Last modified 11 years ago Last modified on 11/17/09 17:22:47

dCache Tier I meeting November 17, 2009

[part of a series of meetings]

Present,Paul,Owen,Tanja,Irina), IN2P3(), Sara(), Triumf(Simon), BNL(), NDGF(Gerd), PIC(Gerard), GridKa(Doris,Silke), Fermi(Jon), CERN()


(see box on the other side)

Site reports


Gerd reported that NDGF have updated to a pre-release version of 1.9.5-9. This release included a back-port of the forthcoming WebDAV door, which now includes support for writing. After the upgrade everything seems to be working OK.


Simon reported that everything is good with Triumf production service.

Triumf continue to test dCache 1.9.5 with Chimera. They recently updated their test instance to 1.9.5-6 and will likely upgrade to 1.9.5-8 soon.

The testing has identified a couple of issues. Those that are dCache in origin have been reported to support@….

The overall impression of the testing process is that things are looking good. However, more testing is needed before a decision can be made about when Triumf will move to 1.9.5.


Gerard reported that things are OK at PIC: no issues.

He is going to investigate the new info-provider either this afternoon or tomorrow. This is a pre-release copy of the 1.9.5-9 info-provider that includes support for reporting near-line (i.e., tape) capacity in GLUE.


Jon reported that, locally, things are going fine at Fermi.

There have been some problems with SRM transfers from CERN. There are two issues:

  1. Once the CERN SRM server has issued a TURL, the remote site has some three minutes to start to use it. After this period has elapsed a client attempting to connect will get a connection refused message. Jon is experimenting with putting things into different queues.
  1. The CERN server uses the wrong SRM return code under certain circumstances: when reporting that some requested work in partially completed, the CERN SRM server mistakenly returns SRM_PARTIAL_SUCCESS instead of SRM_IN_PROGRESS.

Jon had a good meeting with the CERN SRM developers and they hope to have a patch for their system tomorrow. No changes are needed in dCache SRM server or client software.

The good news is that sites will only see these effects when they are working at very high rights.

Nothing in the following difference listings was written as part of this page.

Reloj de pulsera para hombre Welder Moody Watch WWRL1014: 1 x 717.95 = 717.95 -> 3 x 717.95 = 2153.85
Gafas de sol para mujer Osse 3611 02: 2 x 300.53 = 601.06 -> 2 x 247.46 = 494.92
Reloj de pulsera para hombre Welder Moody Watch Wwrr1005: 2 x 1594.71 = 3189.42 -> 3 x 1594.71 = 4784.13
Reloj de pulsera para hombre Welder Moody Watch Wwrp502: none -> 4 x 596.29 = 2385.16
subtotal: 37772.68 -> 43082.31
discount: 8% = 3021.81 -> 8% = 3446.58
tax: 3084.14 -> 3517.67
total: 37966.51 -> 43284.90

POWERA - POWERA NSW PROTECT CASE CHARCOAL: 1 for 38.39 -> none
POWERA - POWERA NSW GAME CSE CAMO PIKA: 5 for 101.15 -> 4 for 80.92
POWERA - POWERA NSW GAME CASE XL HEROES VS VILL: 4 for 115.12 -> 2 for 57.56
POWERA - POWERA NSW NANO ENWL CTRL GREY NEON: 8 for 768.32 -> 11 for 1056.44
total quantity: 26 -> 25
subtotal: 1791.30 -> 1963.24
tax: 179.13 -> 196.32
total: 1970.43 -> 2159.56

Jon discovered them because he was deliberately stressing the system.


Doris reported that everything is fine at FZK.

The ongoing problem with dcap movers hanging continues, but the recent upgrade to 1.9.5-8 (?) fixed some (most ?) of the problem and the hanging movers happens less frequently.

Tigran and Doris discussed the problem some more: the problem is where the client is gone, the door is gone but the mover are still present.

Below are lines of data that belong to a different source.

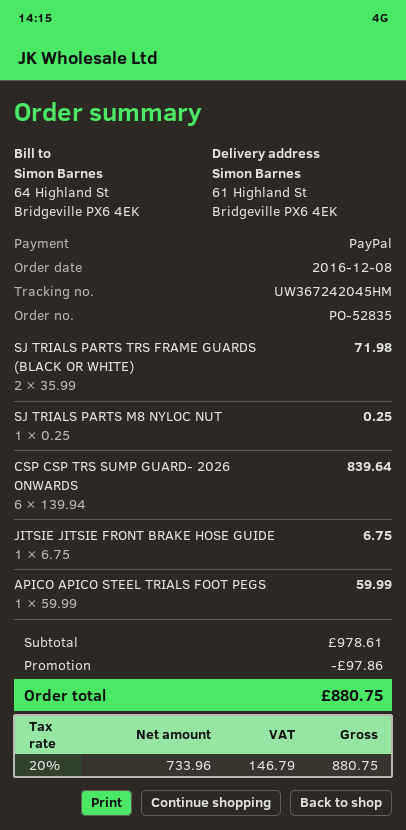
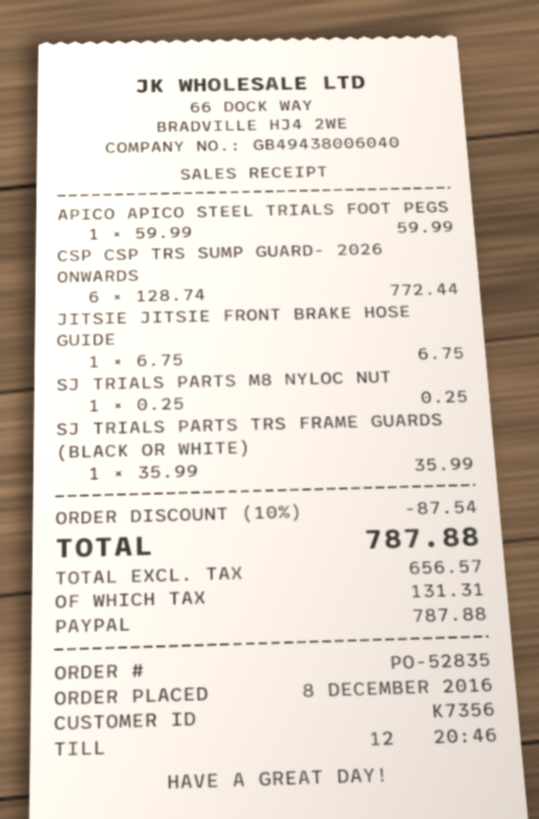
SJ TRIALS PARTS TRS FRAME GUARDS (BLACK OR WHITE): 2 x 35.99 = 71.98 -> 1 x 35.99 = 35.99
CSP CSP TRS SUMP GUARD- 2026 ONWARDS: 6 x 139.94 = 839.64 -> 6 x 128.74 = 772.44
discount: 97.86 -> 87.54
net: 733.96 -> 656.57
tax: 146.79 -> 131.31
total: 880.75 -> 787.88

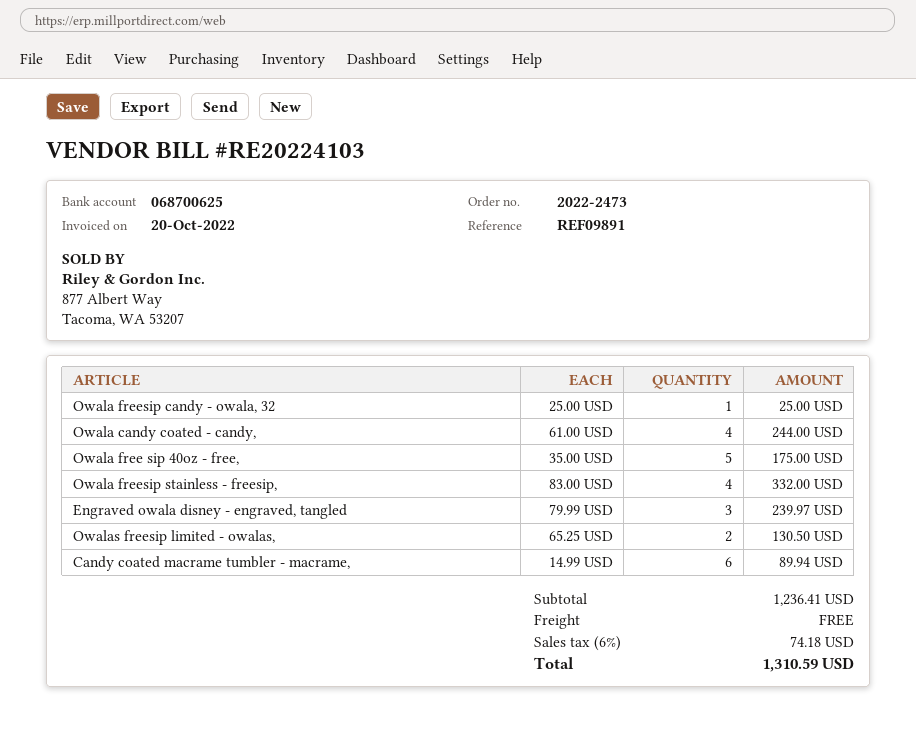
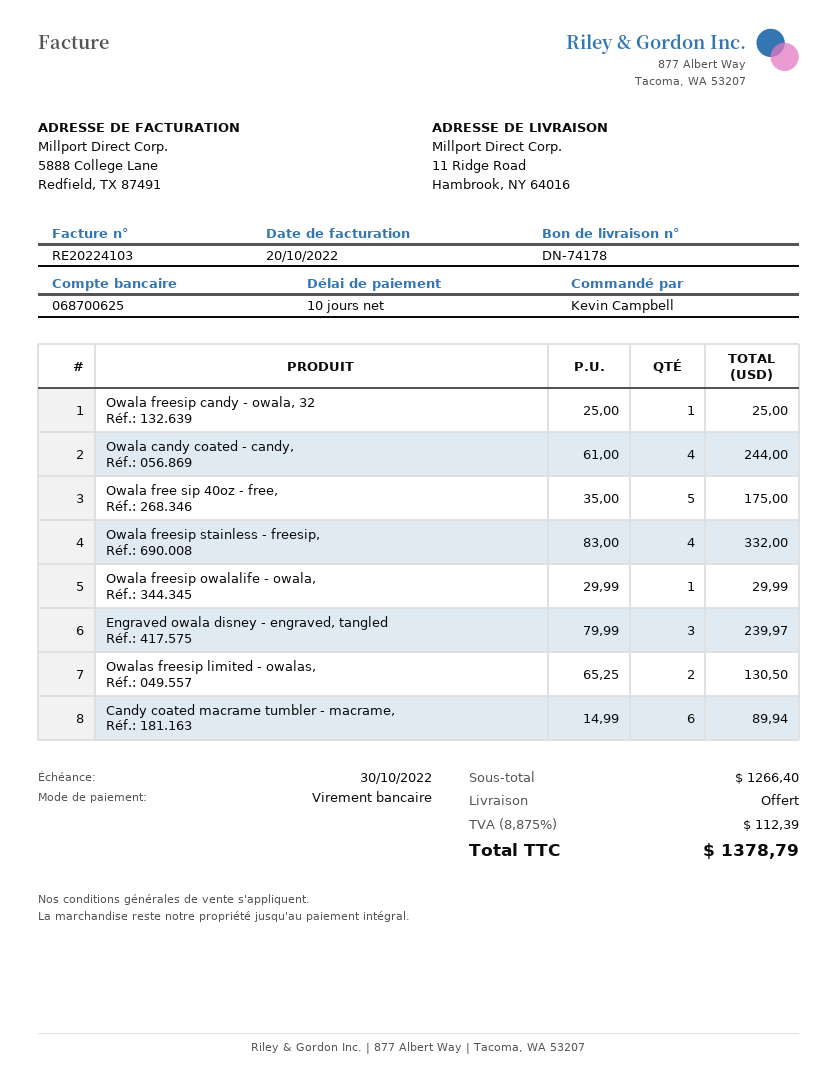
Owala freesip owalalife - owala,: none -> 1 x 29.99 = 29.99
subtotal: 1236.41 -> 1266.40
tax: 6% = 74.18 -> 8.875% = 112.39
total: 1310.59 -> 1378.79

Tigran asked whether the mover had transmitted any bytes, indicated by the "-1" value when doing an ls. Doris didn't know.

Tigran also asked whether the script that kills the dcap movers could be made to kill the mover only the second time around. The rational is that the door waits some 10 seconds before it sends the kill. So, it's possible that, through unlucky timing, that the script discovers and kills a mover that was about to die. Doris suggested that this wasn't happening, since there were movers that had been hanging for far longer than 10 seconds.

FZK are still noticing the black-hole issue, where a pool would accept all pool-to-pool transfers but all such transfers fail. However, this is only from the number of ATLAS pools still running the older version of dCache; as the pools are upgrade the problem is going away.


Release plans

Gerard asked when the next 1.9.5 version will be released?

Tigran: 1.9.5-9 will include a new version of the info-provider and will fix the issue Pedro reported where the SRM throws an ArrayIndexOutOfBound exception.

... and after that?

We don't know of any outstanding issue that would result in a 1.9.5-10 release.


Same time, next week.